When the saved spectral axis differs from the axis of the currently loaded dataset, the spectra are interpolated onto the current axis. Channels of the new axis that fall outside the saved range are filled by extrapolation of the nearest stored value. This is what allows the same .preset to be reused across acquisitions with slightly different spectral windows.
For the button and the load dialog in the ROI Manager, see ROI Manager: Load Lookup Table and Spectra Preset. For the broader reproducibility context including the main JSON preset, see Presets and reproducibility.
Saving Spectra
Use Save H as CSV to export spectral components. The CSV export uses the current spectral axis or custom labels.
This is useful for:
- plotting spectra externally,
- comparing components between datasets,
- documenting the final H matrix used in a paper.
Example output with a numerical spectral axis:
Wavenumber (1/cm),Component 0,Component 1,Component 2
2800.0,0.02,0.10,0.00
2850.0,1.00,0.25,0.05
2900.0,0.40,0.90,0.12
2950.0,0.10,1.00,0.20
Example output with custom channel labels:
Channel Label,Component 0,Component 1,Component 2
DAPI,1.00,0.10,0.00
GFP,0.05,0.95,0.20
mCherry,0.00,0.25,1.00
The component columns follow the component order in the result. Rename components in the ROI manager before export if the exported files should carry publication-ready labels elsewhere in the workflow.
Use Export Spectra to export the visible spectral plot as PNG or PDF. PNG export can use a transparent background. The export keeps the plot aspect ratio to avoid distorted text.

Saving Composite TIFFs
Use Export Composite to export a Fiji/ImageJ-compatible TIFF or a rendered PNG.
The exporter stores:
- component image data,
- LUT colors,
- display ranges,
- component labels,
- physical pixel size where available,
- hyperstack axes for 4D result series.
For 4D outputs, the full z/time result stack is exported rather than only the currently displayed slice.

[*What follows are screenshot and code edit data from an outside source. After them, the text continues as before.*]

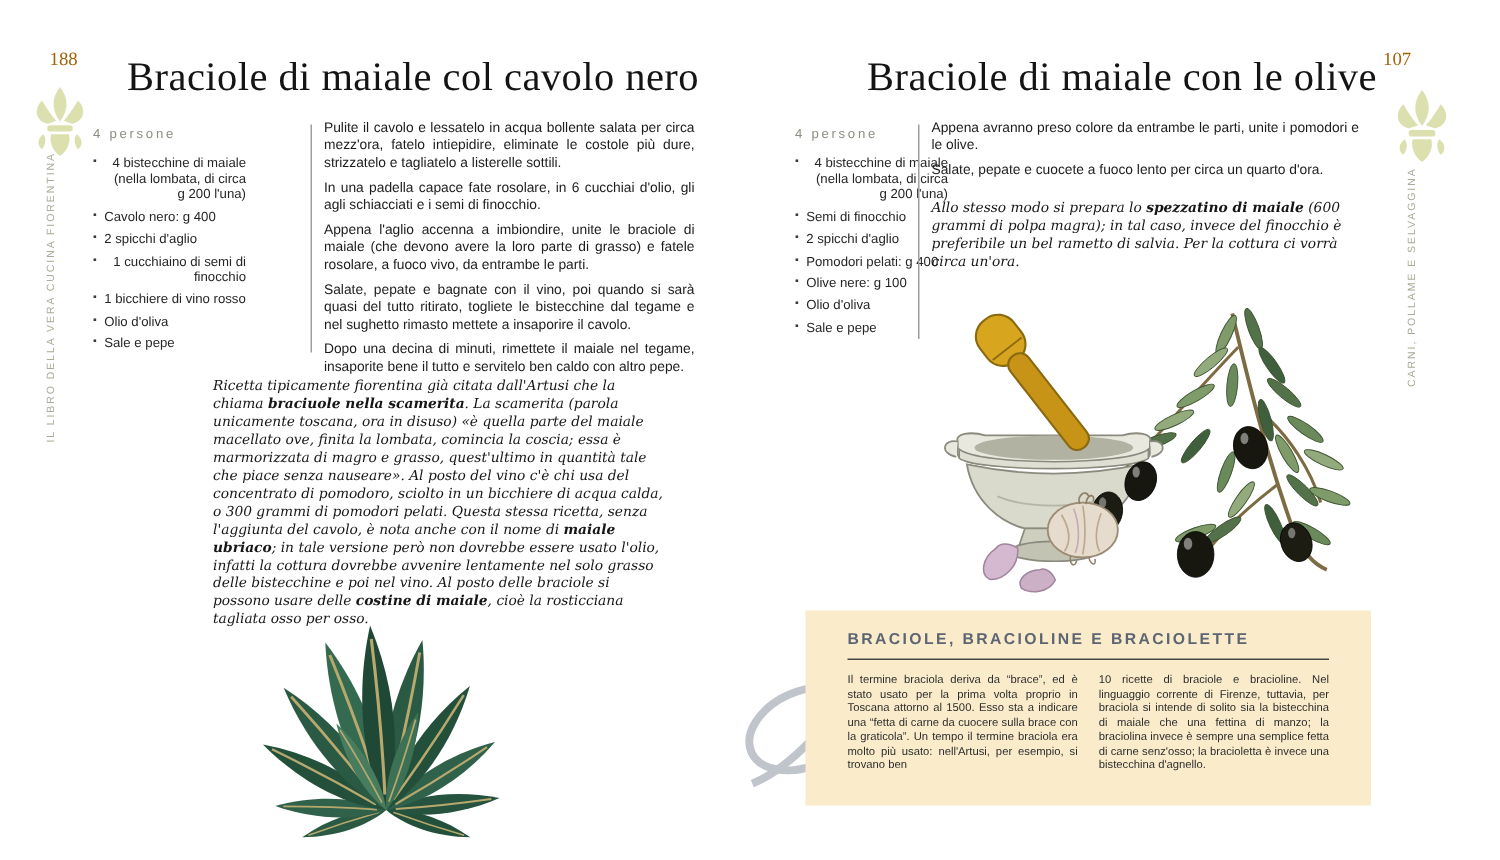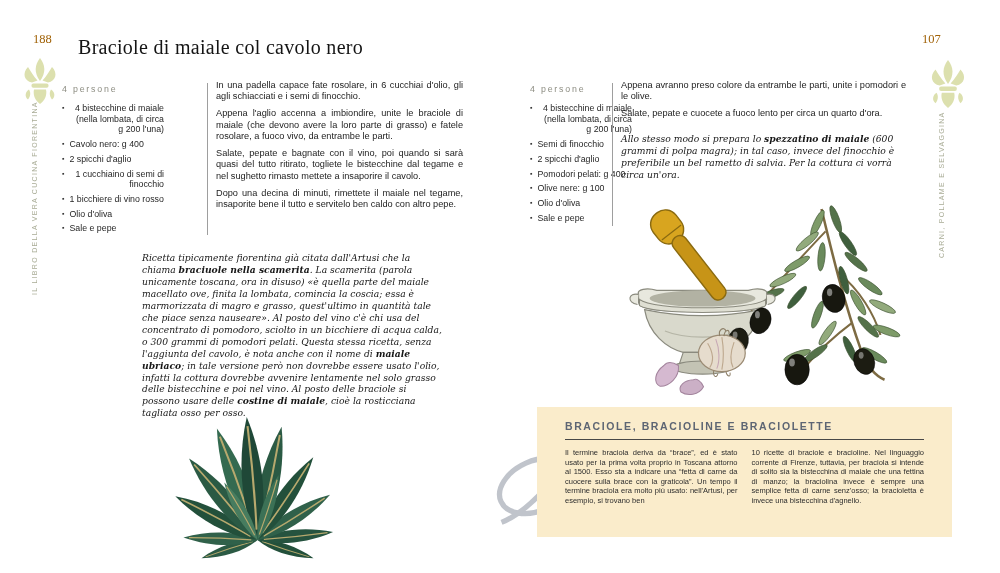"Braciole di maiale col cavolo" .recipe-title { font-size: 20px -> 27px; text-align: left -> right }
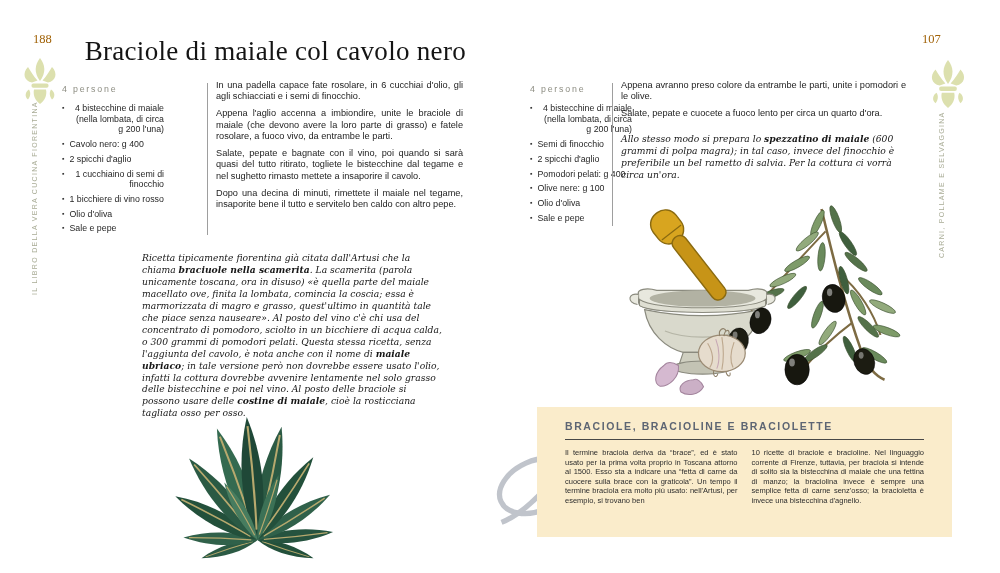"Braciole di maiale con le" h1.recipe-title { html: none -> <h1>Braciole di maiale con le olive</h1> }
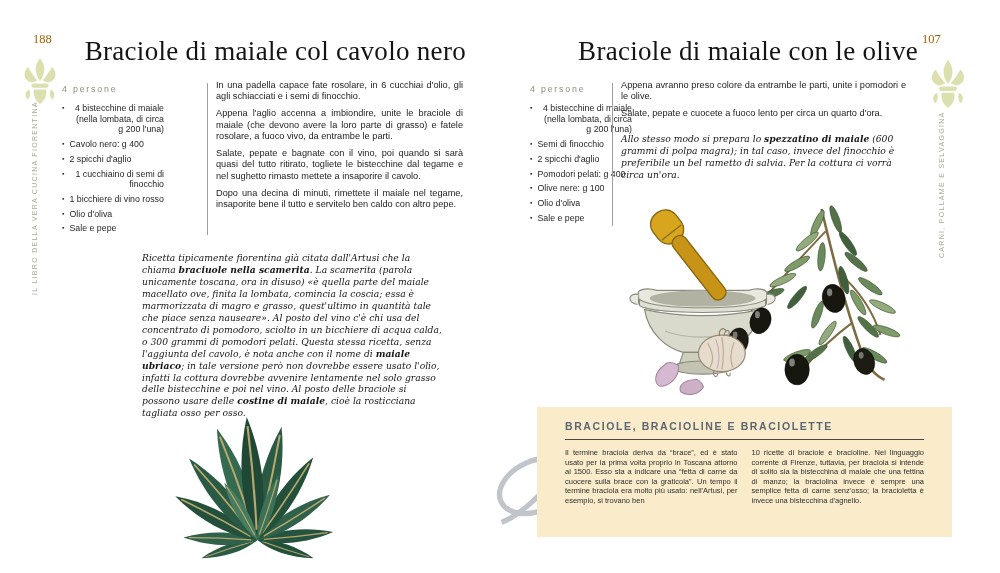"Pulite il cavolo e lessatelo" p { html: none -> <p>Pulite il cavolo e lessatelo in acqua bollente salata per circa mezz'ora, fatelo intiepidire, eliminate le costole più dure, strizzatelo e tagliatelo a listerelle sottili.</p> }
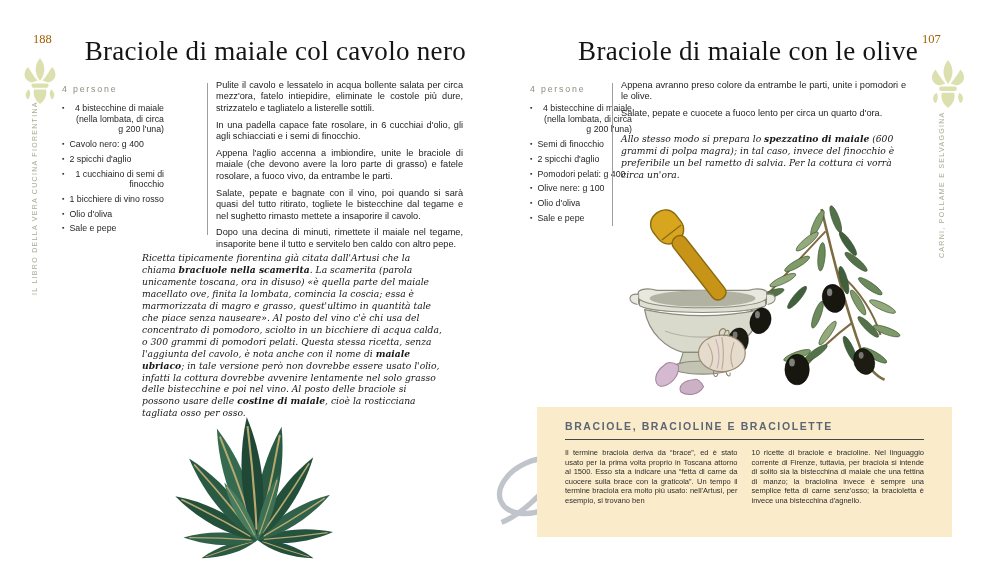"BRACIOLE, BRACIOLINE E BRACIOLETTE" div.info-box { width: 415px -> 377px }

PNG export saves the currently rendered composite image at the result image resolution and can optionally add a scale bar.
Data type notes for export
- Spectral CSV export writes numerical text values and does not quantize the spectra to
uint16. - Rendered PNG export writes the displayed RGB composite, not the raw component stack.
- Fiji/ImageJ TIFF export writes integer image data together with LUTs, ranges, labels, and pixel-size metadata.
If the exported result stack is already in the viewer's uint16 working range, it is written as such. If a floating-point result stack is passed to the Fiji exporter, it is normalized to the saver dtype before writing. In other words, TIFF export is a visualization/export format step, not a guarantee that the saved TIFF preserves raw floating-point abundance values one-to-one.
For publication workflows, it is therefore useful to save:
- the preset,
- the exported TIFF,
- the exported H spectra CSV,
- and, if relevant, a short note on whether
Scale results to 16-bitwas enabled.
Component Labels
Component labels from the ROI manager are propagated to the result viewer and to Fiji/ImageJ export metadata. This makes exported files easier to interpret later.
Before exporting, check that:
- component labels are meaningful,
- colors are final,
- histogram ranges are set,
- scale bars/physical units are correct.
Importing Results Back As Seeds
NNMF result components can be imported back into the ROI manager as H, W, or H+W seed rows. This supports iterative workflows where a first analysis provides seeds for a later run. This can be useful for refining random NNMF results to refine later NNLS or NNMF iterations.